But so what? The point is that deficits and debt are not the critical factors in determining the health of an economy. They matter, but you can't reflexively scream about them when they're negative. From the link above, you'll also notice that the US debt was quite ironically at some of its lowest points during the Carter years, when inflation was through the roof and the economy was generally considered in the shitter.

4. Low trade deficits do not correlate with economic health, either.

http://catoinstitute.com/dailys/02-21-01.html

"Economic theory and experience show that trade deficits are driven by levels of national saving and investment in the U.S. economy, not by allegedly unfair trade barriers abroad or by declining industrial competitiveness at home. America's record trade deficit is a symbol of economic strength, reflecting a strong net inflow of foreign investment drawn to America's dynamic economy."

5. Bush, to my knowledge, is not considering the VAT in the way Europeans do - as an *additional* tax on top of income and ordinary sales taxes. His interest in a VAT is to *replace* the current federal income tax system all together. If he succeeds, it will, in the eyes of many of those theoretically conservative folks I mentioned earlier, be the single biggest economic boom this country has *ever* seen.

http://www.fairtax.org/

Alas, there are *many* career politicians with everything to lose by the abolition of the IRS and the knowledge and power it wields over individuals in our society.

And...I'm spent.

Posted by: Chris Wilson at March 28, 2005 8:05 AM

>http://www.foreignaffairs.org/20050301facomment84201/david-h-levey-stuart-s-brown/the-overstretch-myth.html

This is a good article, but my concern with the high debt levels isn't that it's going to hurt our place in the world. My concern is that it continues to snowball. Since we must pay back the interest each year, that annual amount keeps increasing. The only place that the government can get that money is from taxes, since government never seems to want to cut anything else substantial (despite lipservice to the contrary). The problem with the debt is that it's increasing taxes in the long run because every dollar we go over now costs us much more in fourty years. And I think the 'starving the beast' theory is an excuse, not a strategy.

As to trade deficits, that article is a few years old and seems to be defending NAFTA in its subtext. That's fine, I'm all for NAFTA and think it should be restored as per Px drugs. But at a certain point the US needs to be a nation that is doing something (producing something, offering a service) if it doesn't want to stagnate, like all empires do. We cannot just have money and expect to sit on our heels at the top of the world while the EU tickles our feet and China claws at our ankles and tries to drag us off. We need to be growing, not speculating our worth.
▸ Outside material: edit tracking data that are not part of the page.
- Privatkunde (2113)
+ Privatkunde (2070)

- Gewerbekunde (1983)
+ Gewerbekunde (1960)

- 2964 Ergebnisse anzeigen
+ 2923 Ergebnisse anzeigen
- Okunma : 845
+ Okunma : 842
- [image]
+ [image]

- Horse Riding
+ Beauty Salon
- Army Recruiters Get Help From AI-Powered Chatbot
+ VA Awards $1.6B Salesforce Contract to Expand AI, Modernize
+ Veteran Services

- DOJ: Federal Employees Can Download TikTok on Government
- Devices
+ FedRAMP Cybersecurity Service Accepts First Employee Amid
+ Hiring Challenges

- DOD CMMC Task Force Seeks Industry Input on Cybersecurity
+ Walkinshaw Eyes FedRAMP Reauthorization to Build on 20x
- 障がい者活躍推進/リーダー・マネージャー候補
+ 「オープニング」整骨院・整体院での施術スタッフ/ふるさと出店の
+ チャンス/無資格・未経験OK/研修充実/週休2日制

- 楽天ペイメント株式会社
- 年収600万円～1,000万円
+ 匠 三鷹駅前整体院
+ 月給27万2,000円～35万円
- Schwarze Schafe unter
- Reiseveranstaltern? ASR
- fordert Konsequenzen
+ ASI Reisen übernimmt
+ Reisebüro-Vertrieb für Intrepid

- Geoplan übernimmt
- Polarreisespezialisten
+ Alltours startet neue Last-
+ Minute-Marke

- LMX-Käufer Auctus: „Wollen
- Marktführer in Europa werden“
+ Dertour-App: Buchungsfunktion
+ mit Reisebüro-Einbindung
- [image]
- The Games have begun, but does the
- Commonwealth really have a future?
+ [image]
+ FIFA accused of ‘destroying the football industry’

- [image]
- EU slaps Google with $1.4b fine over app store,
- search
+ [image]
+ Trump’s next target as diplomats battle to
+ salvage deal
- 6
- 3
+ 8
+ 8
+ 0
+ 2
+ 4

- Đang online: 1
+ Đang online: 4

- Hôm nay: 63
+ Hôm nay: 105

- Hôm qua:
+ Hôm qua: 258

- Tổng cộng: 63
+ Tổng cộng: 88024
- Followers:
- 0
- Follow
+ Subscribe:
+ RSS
The current trade deficit and decent economy are, to me, indications that the US as a whole, is becoming complacent economically, instead of hungry.

Posted by: Little ted at March 28, 2005 11:03 AM

I generally agree that it's hard to feel like our economic house is in order when our deficit is growing like it is, and when our debt is continuously growing. However, we have one thing as a country that we don't have as individuals - an unlimited horizon for growth.

There is not a finite pie that just gets divided more and more as time goes on. The pie grows when wealth is created, so as long as the pace of wealth creation stays somewhat in line with the growing debt and the deficit, all is well. Indeed, our whole economic system is sort of a house of cards.

The fractional reserve system, for example, relies upon people believing their money is safe. The moment the notion that the bank doesn't have enough money on hand to cash them out, runs on banks happen. But this doesn't mean the system is inherently bad. It just means there are prerequisites to it working properly.

You can say that debt now increases taxes later, but what if...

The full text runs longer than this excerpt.